Le tribunal de Castres a récemment examiné une affaire lourde de conséquences, née d’un accident survenu à Lavaur en novembre 2022. Ce soir-là, un jeune conducteur de 23 ans, dont le taux d’alcoolémie atteignait 0,68 mg/l après une soirée rugby arrosée, a percuté une femme de 61 ans sur un passage piéton. Plus d’un an après, la victime est décédée, rouvrant un débat délicat sur le lien de causalité entre le choc et sa mort.
Le quotidien La Dépêche détaille ce drame marqué par une violence extrême. Le 27 novembre 2022, la quinquagénaire traversait une zone éclairée avec son chien lorsqu’elle a été projetée à plus de dix mètres par un véhicule roulant à au moins 60 km/h dans une zone limitée à 30 km/h. Le conducteur, raccompagnant ses coéquipiers après avoir consommé du rhum et plusieurs litres de bière au terme d’une troisième mi-temps très arrosée, a reconnu son inattention au volant.
Face aux images de vidéosurveillance, le jeune homme a exprimé ses regrets : « Je ne l’ai pas vue… Je discutais, je ne regardais pas devant moi. » L’enquête a également révélé que le véhicule avait été déplacé à deux reprises après l’impact, un acte expliqué par la peur. Déjà condamné pour conduite en état d’ivresse, il affirme désormais avoir pris conscience de ses problèmes depuis le drame.
La victime a traversé un véritable calvaire médical : traumatisme crânien, AVC et paralysie, avant de chuter de son fauteuil roulant en janvier 2024 et de décéder un mois plus tard. Si l’expert judiciaire ne peut établir formellement le lien entre l’accident et l’AVC, le ministère public et la partie civile maintiennent la responsabilité directe du conducteur. Pour la défense de la victime, l’enchaînement des événements est sans appel : « Ce n’est pas la faute à pas de chance, c’est la faute de Monsieur. Sans l’accident, pas de décès. »

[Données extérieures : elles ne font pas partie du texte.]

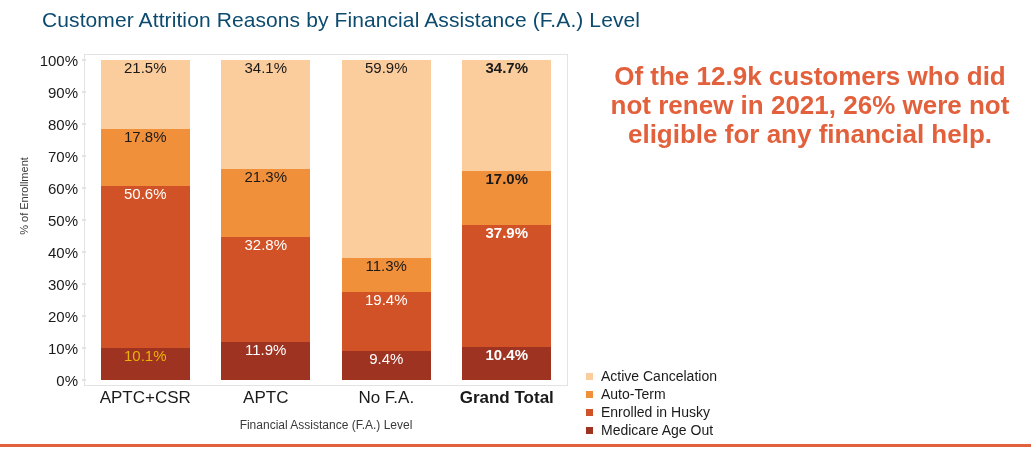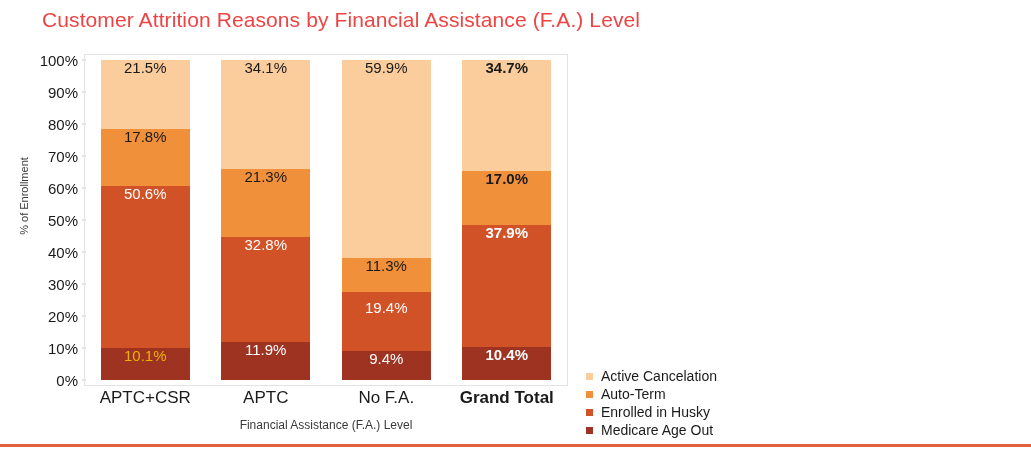--- a/index.html
+++ b/index.html
@@ -22,7 +22,7 @@
     left: 42px;
     top: 8px;
     font-size: 21px;
-    color: #ef4444;
+    color: #0c4a6e;
     letter-spacing: 0.1px;
     white-space: nowrap;
   }

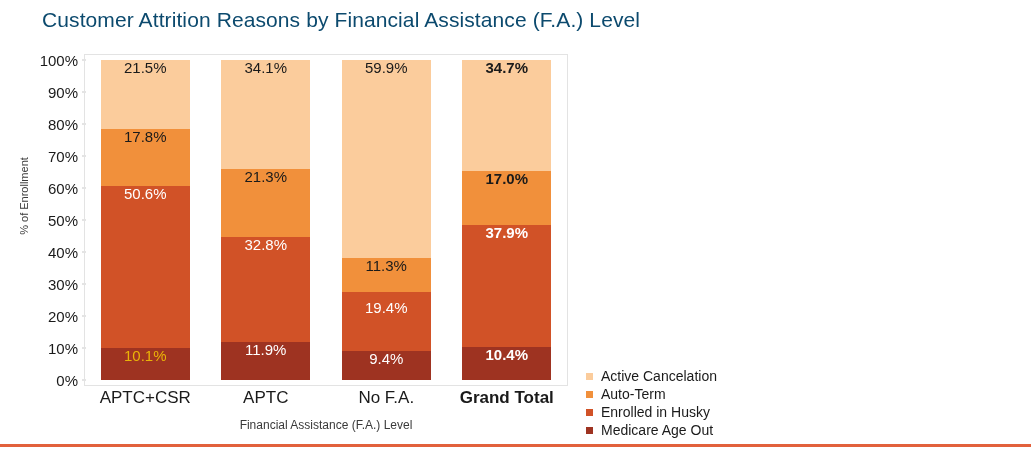--- a/index.html
+++ b/index.html
@@ -334,6 +334,7 @@
   </div>
 
 <div id="callout">
+    <div class="callout-para" style="color: rgb(226, 97, 60);">Of the 12.9k customers who did not renew in 2021, 26% were not eligible for any financial help.</div>
   </div>
 
 <div id="bottom-rule"></div>

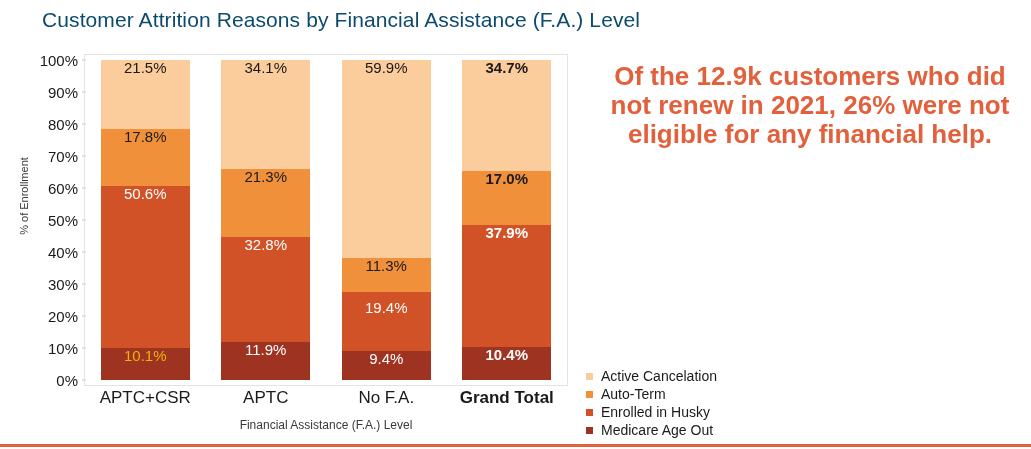--- a/index.html
+++ b/index.html
@@ -279,7 +279,7 @@
             <span class="seg-label" style="color: rgb(26, 26, 26);">11.3%</span>
           </div>
           <div class="seg" style="height: 62.08px; background: rgb(209, 82, 39);">
-            <span class="seg-label" style="color: rgb(255, 255, 255); margin-top: 8px;">19.4%</span>
+            <span class="seg-label" style="color: rgb(255, 255, 255);">19.4%</span>
           </div>
           <div class="seg" style="height: 30.08px; background: rgb(158, 51, 33);">
             <span class="seg-label" style="color: rgb(255, 255, 255);">9.4%</span>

La présidente du tribunal a souligné, lors de son résumé des faits, la clarté des blessures initiales : « Ce qui est certain, ce sont les conséquences des blessures liées à l’accident. Tout ce qu’elle a vécu, c’est à cause de l’accident. La peine doit être ressentie. »
Le procureur a requis 15 mois de prison, dont 10 avec sursis, soulignant que la souffrance de la victime découle de cette nuit tragique. La défense a plaidé pour une peine mesurée, rappelant que le jeune homme assume sa responsabilité et que sa vie est aussi bouleversée.
Le tribunal rendra son jugement le 4 mars prochain.